“Agency of the United States.”
In order to provide a defense under section 9 or section 10 of the Portal Act, the regulation, order, ruling, approval, interpretation, administrative practice or enforcement policy relied upon and conformed with must be that of an “agency of the United States.” Insofar as acts or omissions occurring on or after May 14, 1947 are concerned, it must be that of the “agency of the United States specified in” section 10(b), which, in the case of the Fair Labor Standards Act, is “the Administrator of the Wage and House Division of the Department of Labor.” However, with respect to acts or omissions occurring prior to May 14, 1947, section 9 of the Act permits the employer to show that he relied upon and conformed with a regulation, order, ruling, approval, interpretation, administrative practice or enforcement policy of “any agency of the United States.” 119
119 The differences in the provisions of the two sections are explained and illustrated in § 790.13
The Portal Act contains no comprehensive definition of “agency” as used in sections 9 and 10, but an indication of the meaning intended by Congress may be found in section 10. In that section, where the “agency” whose regulation, order, ruling, approval, interpretation, administrative practice or enforcement policy may be relied on is confined to “the agency of the United States” specified in the section, the Act expressly limits the meaning of the term to the official or officials actually vested with final authority under the statutes involved. 120 Similarly, the definitions of “agency” in other Federal statutes 121 indicate that the term has customarily been restricted in its usage by Congress to the persons vested under the statutes with the real power to act for the Government—those who actually have the power to act as (rather than merely for) the highest administrative authority of the Government establishment. 122 furthermore, it appears from the statement of the managers on the part of the House accompanying the Conference Committee Report, that the term “agency” as appearing in the Portal Act was employed in this sense. As there stated (p. 16), the regulations, orders, ruling, approvals, interpretations, administrative practices and enforcement policies relied upon and conformed with “must be those of an ‘agency’ and not of an individual officer or employee of the agency. Thus, if inspector A tells the employer that the agency interpretation is that the employer is not subject to the (Fair Labor Standards) Act, the employer is not relieved from liability, despite his reliance in good faith on such interpretations, unless it is in fact the interpretation of the agency.” 123 Similarly, the Chairman of the Senate Judiciary Committee, in explaining the conference agreement to the Senate, made the following statement concerning the “good faith” defense. “It will be noted that the relief from liability must be based on a ruling of a Federal agency, and not a minor official thereof. I, therefore, feel that the legitimate interest of labor will be adequately protected under such a provision, since the agency will exercise due care in the issuance of any such ruling.” 124
120 In regard to the Walsh-Healey Act, “agency” is defined in section 10 of the Portal-to-Portal Act as including, in addition to the Secretary of Labor, “any Federal officer utilized by him in the administration of such Act.” The legislative history of the Portal-to-Portal Act (93 Cong. Rec. 2239-2240) reveals that this clause was added because of the language in the Walsh-Healey Act authorizing the Secretary of Labor to administer the Act “and to utilize such Federal officers and employees * * * as he may find necessary in the administration.”
Federal Register Act,
44 U.S.C. 304
; Federal Reports Act,
5 U.S.C. 139
; Administrative Procedure Act,
5 U.S.C. 1001
122 See Cudahy Packing Co. v. Holland, 315 U.S. 357 (1942); United States v. Watashe, 102 F. (2d) 428 (C.A. 10, 1939); 39 Opinions Attorney General 15 (1925). Cf. Keyser v. Hitz, 133 U.S. 138 (1890); 39 Opinions Attorney General 541 (1933); 13 George Washington Law Review 144 (1945).

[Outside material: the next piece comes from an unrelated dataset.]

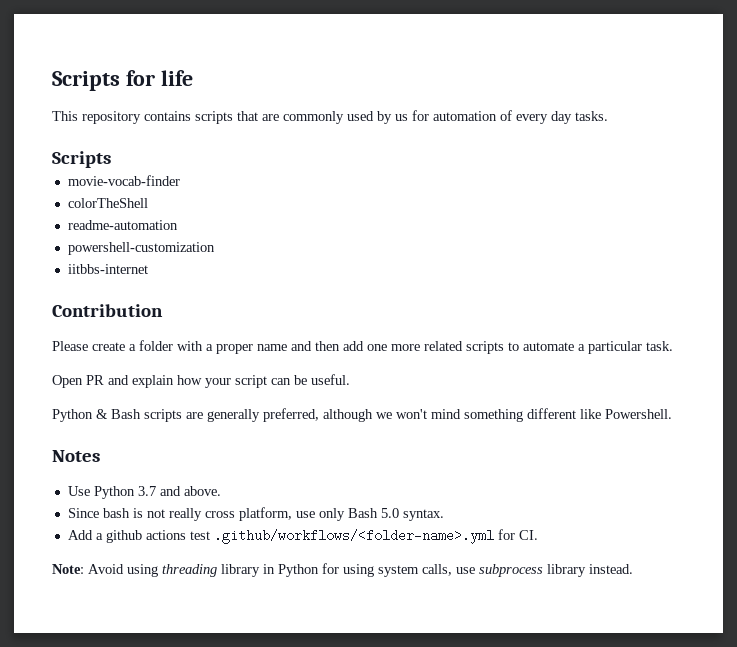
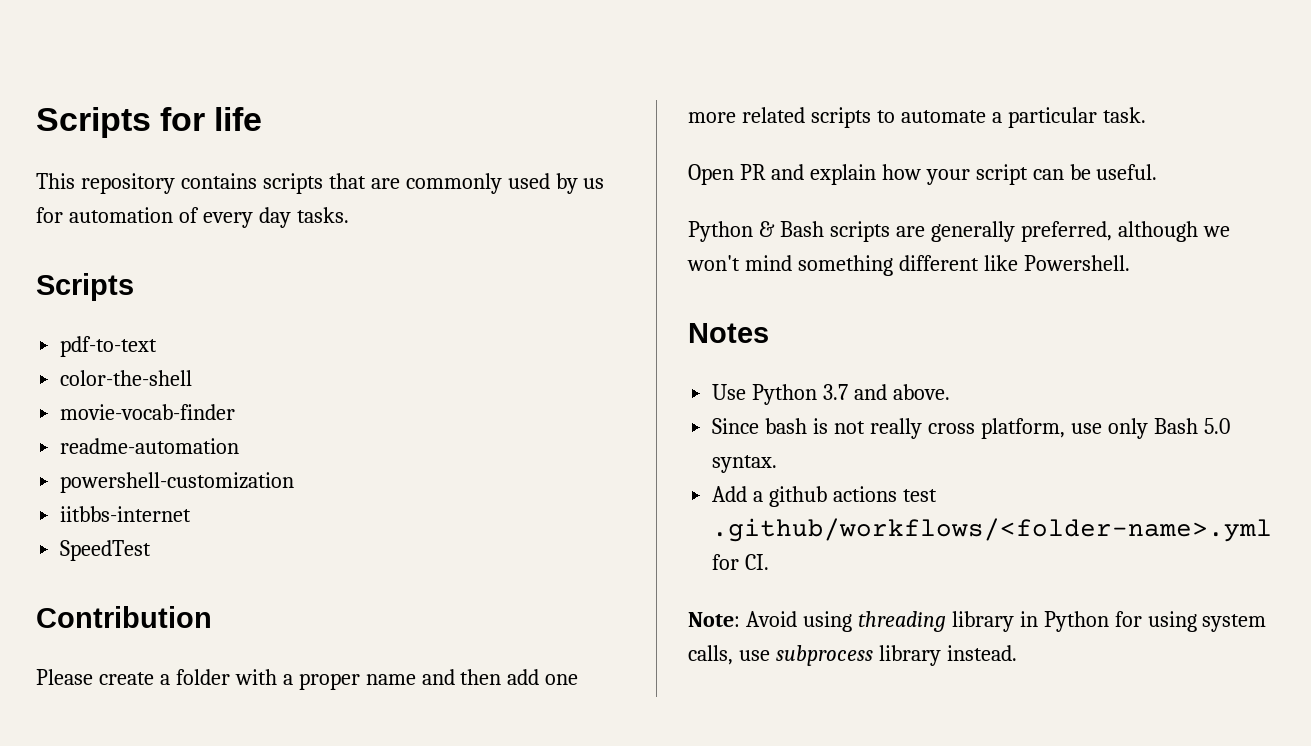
+ pdf-to-text
+ color-the-shell
- colorTheShell
+ SpeedTest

123 See also statement by Representative Gwynne, 93 Cong. Rec. 1563; and statement by Senator Wiley explaining the conference agreement to the Senate, 93 Cong. Rec. 4270.
124 Statement of Senator Wiley, 93 Cong. Rec. 4270.
Accordingly, the defense provided by sections 9 and 10 of the Portal Act is restricted to those situations where the employer can show that the regulation, order, ruling, approval, interpretation, administrative practice or enforcement policy with which he conformed and on which he relied in good faith was actually that of the authority vested with power to issue or adopt regulations, orders, rulings, approvals, interpretations, administrative practices or enforcement policies of a final nature as the official act or policy of the agency. 125 Statements made by other officials or employees are not regulations, orders, rulings, approvals, interpretations, administrative practices or enforcement policies of the agency within the meaning of sections 9 and 10.
125 Statement by Representative Gwynne, 93 Cong. Rec. 1563; statements by Representative Walter, 93 Cong. Rec. 1496-1497, 4389; statement by Representative Robsion, 93 Cong. Rec. 1500; statement by Senator Thye, 93 Cong. Rec. 4452.